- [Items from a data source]

_ _ _ _ _

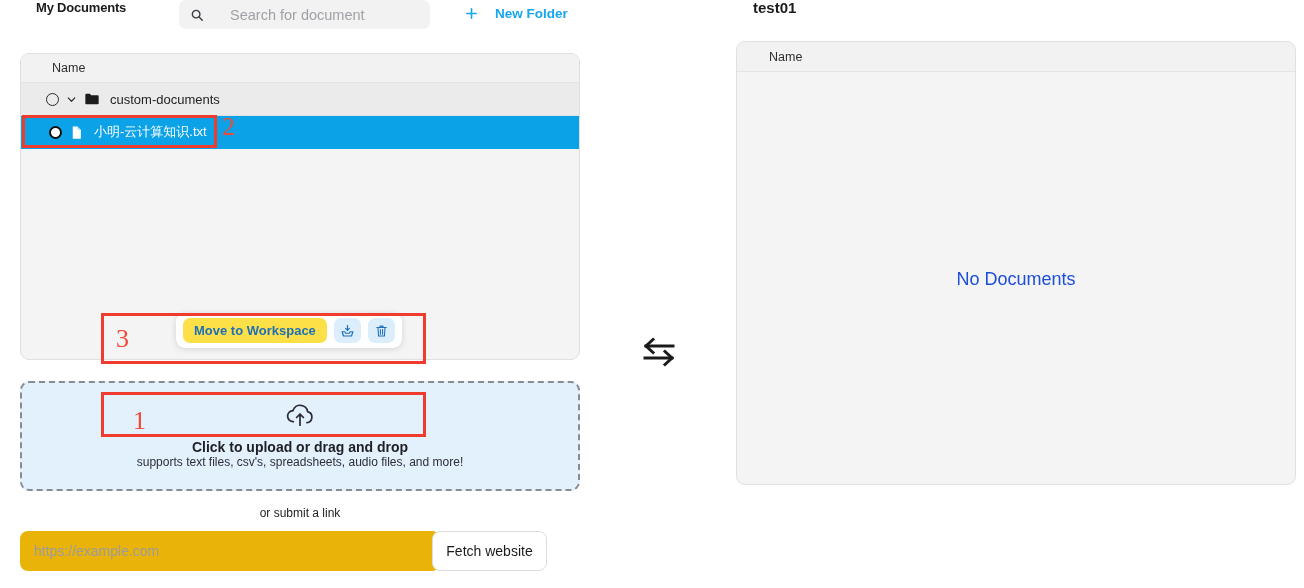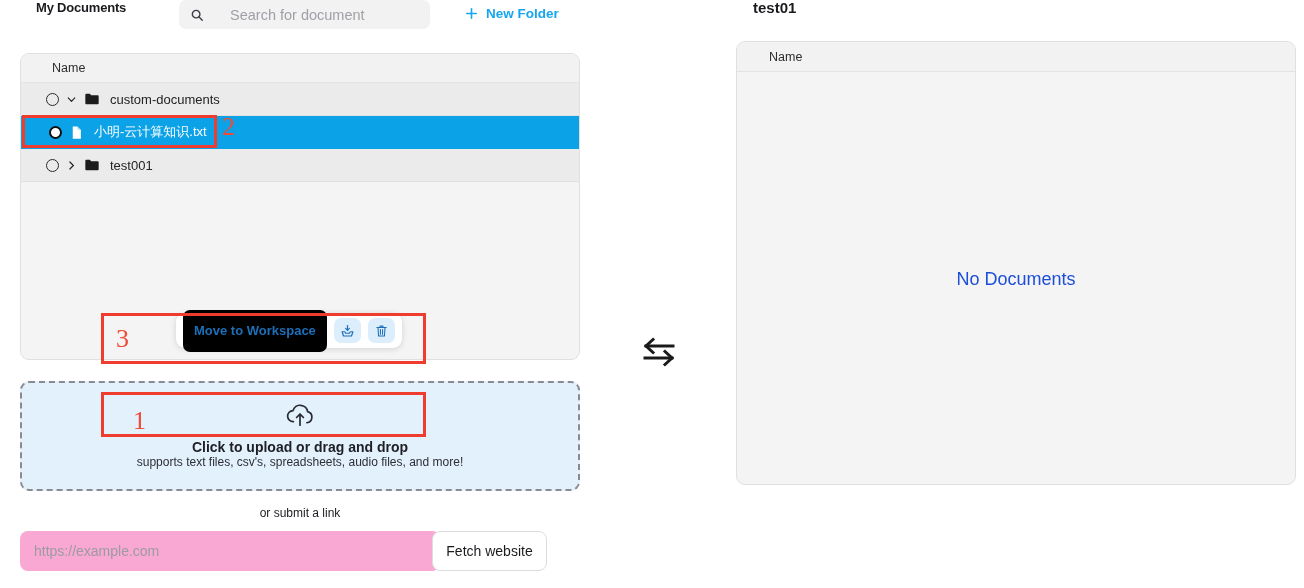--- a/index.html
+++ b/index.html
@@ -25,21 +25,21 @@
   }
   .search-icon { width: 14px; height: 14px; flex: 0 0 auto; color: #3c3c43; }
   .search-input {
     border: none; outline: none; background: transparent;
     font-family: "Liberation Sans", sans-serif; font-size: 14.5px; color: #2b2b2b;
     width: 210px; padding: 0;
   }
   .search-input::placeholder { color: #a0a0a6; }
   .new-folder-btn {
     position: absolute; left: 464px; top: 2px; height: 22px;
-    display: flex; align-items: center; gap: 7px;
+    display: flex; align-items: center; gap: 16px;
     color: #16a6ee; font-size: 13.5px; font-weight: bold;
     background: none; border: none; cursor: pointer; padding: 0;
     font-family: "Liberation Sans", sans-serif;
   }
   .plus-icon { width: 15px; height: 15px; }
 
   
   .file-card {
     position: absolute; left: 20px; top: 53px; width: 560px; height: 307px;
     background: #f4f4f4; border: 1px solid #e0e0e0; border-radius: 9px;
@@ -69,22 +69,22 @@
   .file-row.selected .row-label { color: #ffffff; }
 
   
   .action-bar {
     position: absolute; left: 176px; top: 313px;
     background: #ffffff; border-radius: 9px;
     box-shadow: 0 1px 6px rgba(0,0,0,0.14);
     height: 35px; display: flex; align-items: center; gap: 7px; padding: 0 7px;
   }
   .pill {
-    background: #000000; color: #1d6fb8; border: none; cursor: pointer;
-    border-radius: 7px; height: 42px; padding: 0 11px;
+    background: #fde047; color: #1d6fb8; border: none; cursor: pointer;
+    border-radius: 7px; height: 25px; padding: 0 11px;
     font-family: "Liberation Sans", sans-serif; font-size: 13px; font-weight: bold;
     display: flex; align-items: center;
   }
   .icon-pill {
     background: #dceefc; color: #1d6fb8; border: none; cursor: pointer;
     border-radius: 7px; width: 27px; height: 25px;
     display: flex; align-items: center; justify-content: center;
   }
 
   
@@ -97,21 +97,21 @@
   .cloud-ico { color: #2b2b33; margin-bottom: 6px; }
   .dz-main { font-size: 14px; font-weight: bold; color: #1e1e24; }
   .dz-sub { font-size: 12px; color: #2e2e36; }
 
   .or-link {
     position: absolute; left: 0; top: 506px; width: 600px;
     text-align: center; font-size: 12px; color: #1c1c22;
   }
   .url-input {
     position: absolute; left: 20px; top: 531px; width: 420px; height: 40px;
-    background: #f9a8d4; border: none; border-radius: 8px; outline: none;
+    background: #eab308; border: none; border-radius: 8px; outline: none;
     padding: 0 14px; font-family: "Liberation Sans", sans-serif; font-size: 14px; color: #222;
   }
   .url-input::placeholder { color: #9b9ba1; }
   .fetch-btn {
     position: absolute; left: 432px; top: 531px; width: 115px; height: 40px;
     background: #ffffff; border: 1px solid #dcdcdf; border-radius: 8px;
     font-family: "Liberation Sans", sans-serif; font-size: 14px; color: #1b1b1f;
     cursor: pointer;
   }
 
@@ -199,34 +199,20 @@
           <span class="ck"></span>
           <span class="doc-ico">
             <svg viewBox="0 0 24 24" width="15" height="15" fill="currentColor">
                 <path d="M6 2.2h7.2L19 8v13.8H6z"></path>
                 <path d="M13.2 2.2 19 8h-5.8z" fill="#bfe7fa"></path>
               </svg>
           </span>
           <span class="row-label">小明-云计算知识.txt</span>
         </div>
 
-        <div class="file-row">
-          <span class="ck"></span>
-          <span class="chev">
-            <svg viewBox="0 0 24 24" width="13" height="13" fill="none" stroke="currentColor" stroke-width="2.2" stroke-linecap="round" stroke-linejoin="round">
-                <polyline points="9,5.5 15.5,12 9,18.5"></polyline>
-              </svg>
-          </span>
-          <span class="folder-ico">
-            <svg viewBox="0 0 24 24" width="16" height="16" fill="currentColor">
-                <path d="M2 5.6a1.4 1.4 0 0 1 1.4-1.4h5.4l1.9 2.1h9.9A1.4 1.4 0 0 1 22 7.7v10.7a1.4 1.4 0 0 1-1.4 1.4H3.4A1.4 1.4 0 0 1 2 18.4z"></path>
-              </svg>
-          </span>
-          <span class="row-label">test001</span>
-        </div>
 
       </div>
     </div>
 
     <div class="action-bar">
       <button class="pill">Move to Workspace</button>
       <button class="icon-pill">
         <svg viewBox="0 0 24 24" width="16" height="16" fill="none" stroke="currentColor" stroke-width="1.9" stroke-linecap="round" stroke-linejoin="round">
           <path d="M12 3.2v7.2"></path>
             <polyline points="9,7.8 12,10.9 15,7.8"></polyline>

_ _ _ _ _

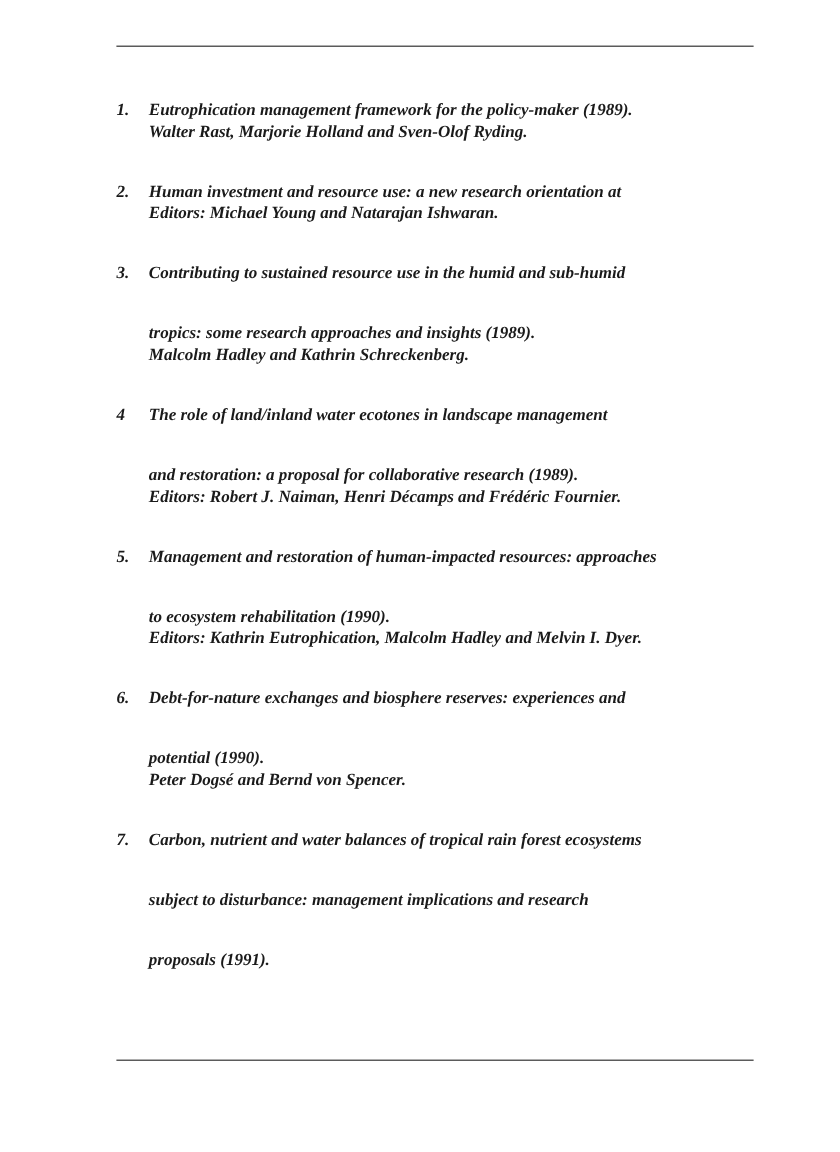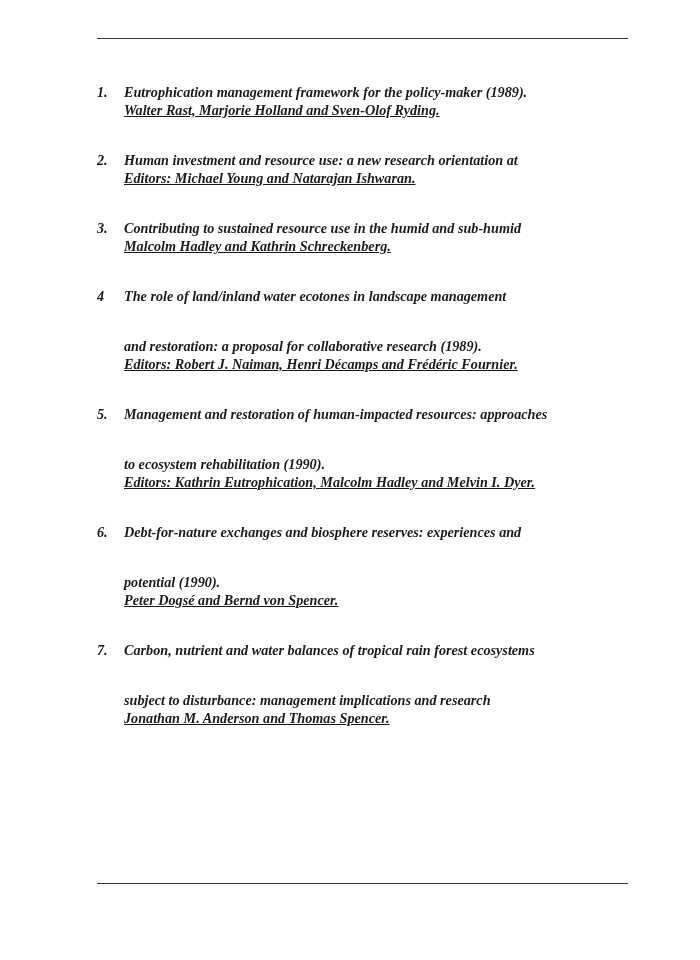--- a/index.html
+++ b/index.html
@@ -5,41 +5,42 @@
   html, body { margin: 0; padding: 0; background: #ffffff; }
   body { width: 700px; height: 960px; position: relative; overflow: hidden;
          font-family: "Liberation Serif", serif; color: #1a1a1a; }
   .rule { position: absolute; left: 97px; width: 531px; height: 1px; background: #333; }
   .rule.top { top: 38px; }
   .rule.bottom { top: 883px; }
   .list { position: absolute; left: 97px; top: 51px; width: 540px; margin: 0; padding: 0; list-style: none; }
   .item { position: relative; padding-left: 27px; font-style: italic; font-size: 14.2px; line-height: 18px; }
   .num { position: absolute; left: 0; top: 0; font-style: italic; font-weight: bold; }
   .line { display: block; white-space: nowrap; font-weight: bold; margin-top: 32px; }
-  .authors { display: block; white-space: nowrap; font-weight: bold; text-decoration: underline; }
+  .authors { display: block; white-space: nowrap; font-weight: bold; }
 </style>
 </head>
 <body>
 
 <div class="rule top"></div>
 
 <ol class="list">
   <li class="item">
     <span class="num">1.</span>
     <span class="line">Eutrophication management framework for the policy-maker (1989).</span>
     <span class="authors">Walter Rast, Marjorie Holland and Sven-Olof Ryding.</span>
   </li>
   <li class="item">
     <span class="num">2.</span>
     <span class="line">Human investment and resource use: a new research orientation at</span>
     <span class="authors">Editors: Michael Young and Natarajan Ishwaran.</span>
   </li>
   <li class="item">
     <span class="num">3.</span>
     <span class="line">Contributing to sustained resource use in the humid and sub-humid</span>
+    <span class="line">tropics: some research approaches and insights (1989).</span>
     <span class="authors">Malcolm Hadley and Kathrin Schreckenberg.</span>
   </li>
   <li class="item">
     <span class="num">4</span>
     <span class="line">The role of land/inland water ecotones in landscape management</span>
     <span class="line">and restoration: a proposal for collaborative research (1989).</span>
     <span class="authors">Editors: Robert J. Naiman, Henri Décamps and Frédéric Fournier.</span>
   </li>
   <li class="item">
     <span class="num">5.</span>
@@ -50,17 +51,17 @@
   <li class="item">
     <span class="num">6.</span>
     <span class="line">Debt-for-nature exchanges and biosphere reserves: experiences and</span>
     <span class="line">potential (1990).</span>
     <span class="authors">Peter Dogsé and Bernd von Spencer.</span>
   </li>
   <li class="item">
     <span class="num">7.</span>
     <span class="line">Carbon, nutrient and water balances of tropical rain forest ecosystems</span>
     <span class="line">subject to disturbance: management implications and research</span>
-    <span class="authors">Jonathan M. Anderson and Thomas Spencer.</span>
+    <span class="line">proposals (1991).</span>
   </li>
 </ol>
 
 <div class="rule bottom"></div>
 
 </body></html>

_ _ _ _ _

- [What you will do]
Within the records above, each line containing "outline" is to be returned.

- [Result]
     border: none; outline: none; background: transparent;
-    background: #f9a8d4; border: none; border-radius: 8px; outline: none;
+    background: #eab308; border: none; border-radius: 8px; outline: none;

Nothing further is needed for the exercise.